## [Records shown]
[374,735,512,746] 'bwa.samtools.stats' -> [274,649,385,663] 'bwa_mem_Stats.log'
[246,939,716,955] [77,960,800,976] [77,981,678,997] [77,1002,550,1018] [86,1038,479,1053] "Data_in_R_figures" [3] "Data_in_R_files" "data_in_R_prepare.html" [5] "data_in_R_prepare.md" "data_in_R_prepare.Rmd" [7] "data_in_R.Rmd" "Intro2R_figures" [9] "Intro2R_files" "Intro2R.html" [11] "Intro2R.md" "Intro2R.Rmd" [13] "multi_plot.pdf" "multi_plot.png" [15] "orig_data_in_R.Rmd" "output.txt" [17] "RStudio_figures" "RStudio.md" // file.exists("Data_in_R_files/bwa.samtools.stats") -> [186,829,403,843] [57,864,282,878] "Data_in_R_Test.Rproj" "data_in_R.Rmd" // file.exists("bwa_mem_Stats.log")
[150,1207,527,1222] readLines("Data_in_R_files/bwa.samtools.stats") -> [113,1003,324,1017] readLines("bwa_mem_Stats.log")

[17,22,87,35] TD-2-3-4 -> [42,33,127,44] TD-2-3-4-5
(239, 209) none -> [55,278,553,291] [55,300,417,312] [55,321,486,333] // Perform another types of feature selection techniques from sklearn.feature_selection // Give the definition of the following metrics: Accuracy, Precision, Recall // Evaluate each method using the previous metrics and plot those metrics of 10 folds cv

## [Task goal]
Recopy all the entries faithfully, leaving none out.

## [Answer box]
[374,735,512,746] 'bwa.samtools.stats' -> [274,649,385,663] 'bwa_mem_Stats.log'
[246,939,716,955] [77,960,800,976] [77,981,678,997] [77,1002,550,1018] [86,1038,479,1053] "Data_in_R_figures" [3] "Data_in_R_files" "data_in_R_prepare.html" [5] "data_in_R_prepare.md" "data_in_R_prepare.Rmd" [7] "data_in_R.Rmd" "Intro2R_figures" [9] "Intro2R_files" "Intro2R.html" [11] "Intro2R.md" "Intro2R.Rmd" [13] "multi_plot.pdf" "multi_plot.png" [15] "orig_data_in_R.Rmd" "output.txt" [17] "RStudio_figures" "RStudio.md" // file.exists("Data_in_R_files/bwa.samtools.stats") -> [186,829,403,843] [57,864,282,878] "Data_in_R_Test.Rproj" "data_in_R.Rmd" // file.exists("bwa_mem_Stats.log")
[150,1207,527,1222] readLines("Data_in_R_files/bwa.samtools.stats") -> [113,1003,324,1017] readLines("bwa_mem_Stats.log")

[17,22,87,35] TD-2-3-4 -> [42,33,127,44] TD-2-3-4-5
(239, 209) none -> [55,278,553,291] [55,300,417,312] [55,321,486,333] // Perform another types of feature selection techniques from sklearn.feature_selection // Give the definition of the following metrics: Accuracy, Precision, Recall // Evaluate each method using the previous metrics and plot those metrics of 10 folds cv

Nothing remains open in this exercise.